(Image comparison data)
=======

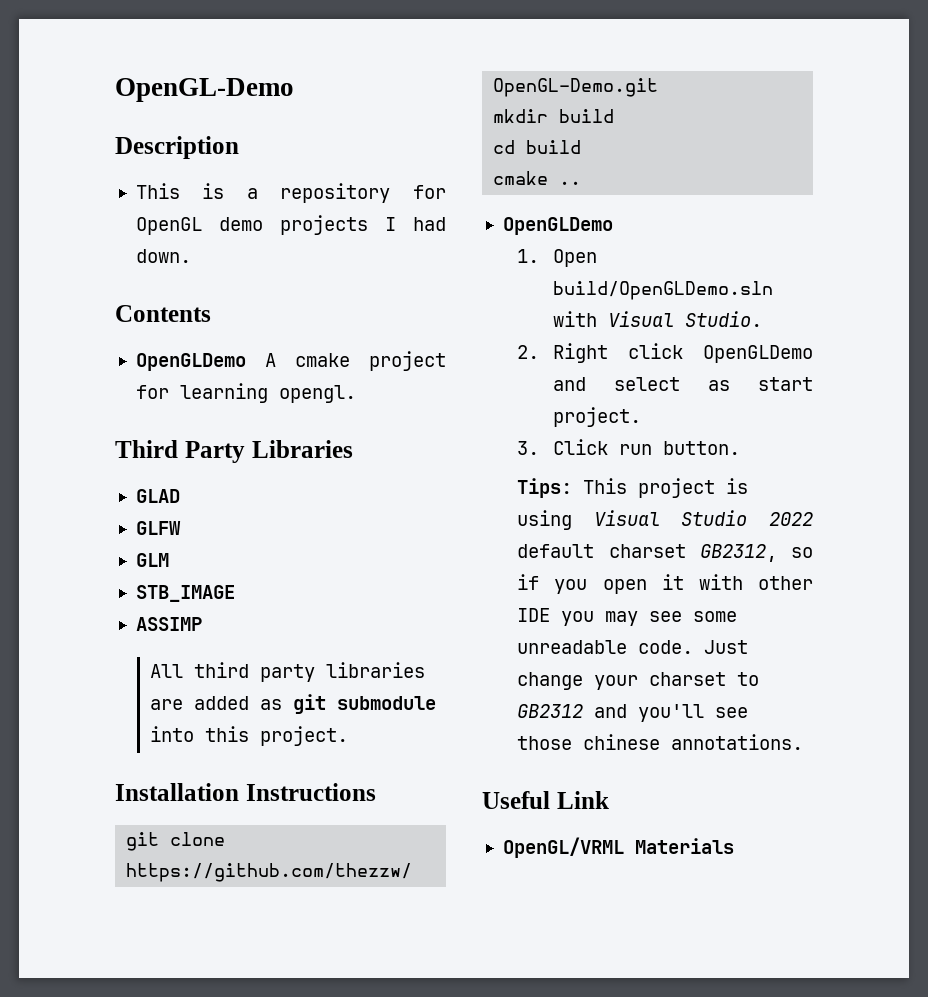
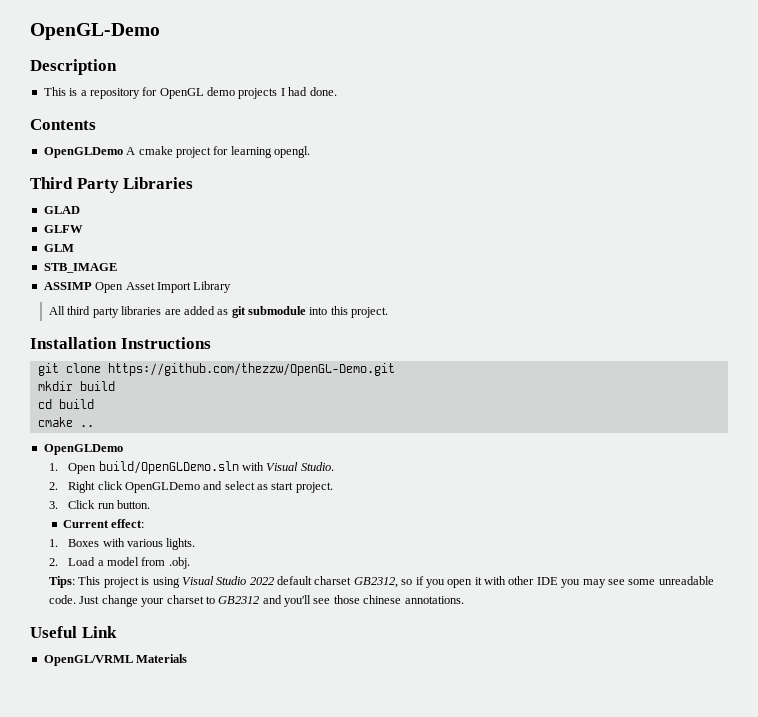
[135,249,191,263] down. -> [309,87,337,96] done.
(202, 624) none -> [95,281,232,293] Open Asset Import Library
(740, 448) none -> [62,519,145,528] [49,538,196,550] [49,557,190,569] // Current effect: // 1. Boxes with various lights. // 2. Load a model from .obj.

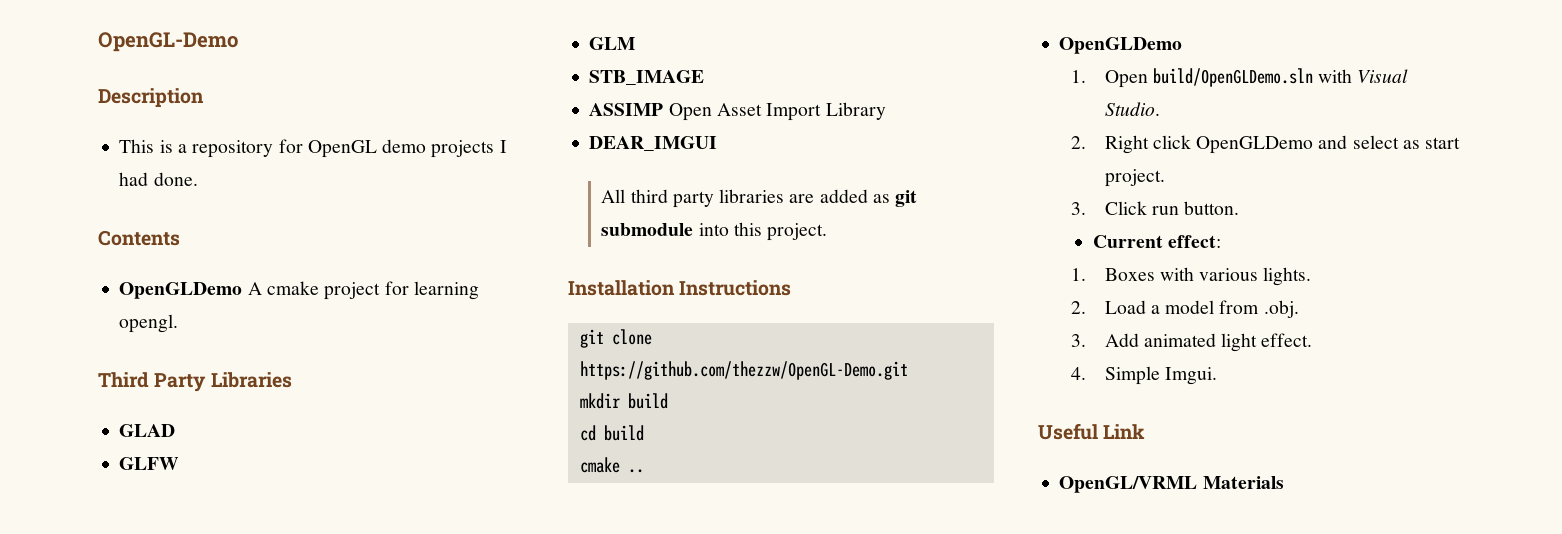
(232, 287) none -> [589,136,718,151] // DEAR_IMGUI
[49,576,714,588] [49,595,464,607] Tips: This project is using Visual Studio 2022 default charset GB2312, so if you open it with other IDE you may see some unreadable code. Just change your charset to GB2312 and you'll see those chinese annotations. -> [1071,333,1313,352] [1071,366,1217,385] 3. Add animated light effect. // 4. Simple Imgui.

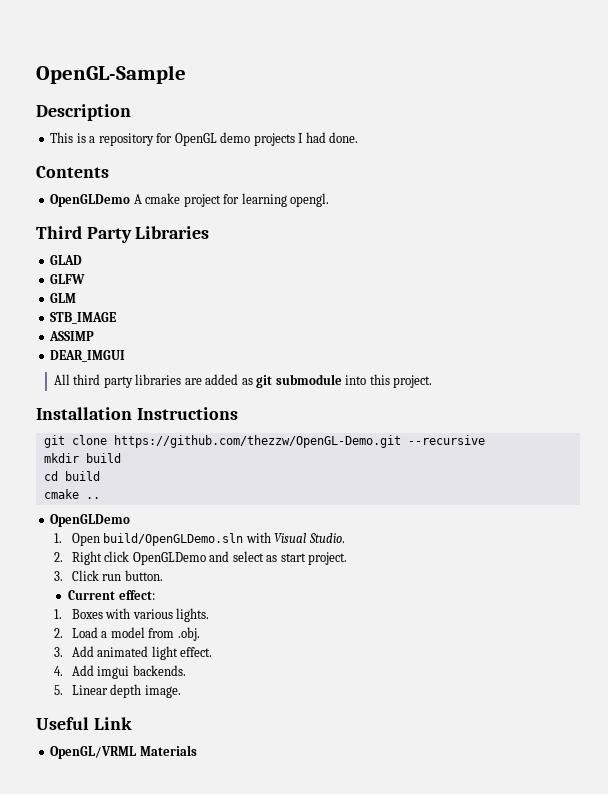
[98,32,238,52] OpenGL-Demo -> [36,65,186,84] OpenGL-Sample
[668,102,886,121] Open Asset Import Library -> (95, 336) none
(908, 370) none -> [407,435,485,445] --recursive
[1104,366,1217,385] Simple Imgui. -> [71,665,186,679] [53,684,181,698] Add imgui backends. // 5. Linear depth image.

=======

▶ [WHAT NEEDS TO BE DONE] Your answer must be the records above, copied exactly, with no pictures.

▶ [EXPECTED OUTPUT]
[135,249,191,263] down. -> [309,87,337,96] done.
(202, 624) none -> [95,281,232,293] Open Asset Import Library
(740, 448) none -> [62,519,145,528] [49,538,196,550] [49,557,190,569] // Current effect: // 1. Boxes with various lights. // 2. Load a model from .obj.

(232, 287) none -> [589,136,718,151] // DEAR_IMGUI
[49,576,714,588] [49,595,464,607] Tips: This project is using Visual Studio 2022 default charset GB2312, so if you open it with other IDE you may see some unreadable code. Just change your charset to GB2312 and you'll see those chinese annotations. -> [1071,333,1313,352] [1071,366,1217,385] 3. Add animated light effect. // 4. Simple Imgui.

[98,32,238,52] OpenGL-Demo -> [36,65,186,84] OpenGL-Sample
[668,102,886,121] Open Asset Import Library -> (95, 336) none
(908, 370) none -> [407,435,485,445] --recursive
[1104,366,1217,385] Simple Imgui. -> [71,665,186,679] [53,684,181,698] Add imgui backends. // 5. Linear depth image.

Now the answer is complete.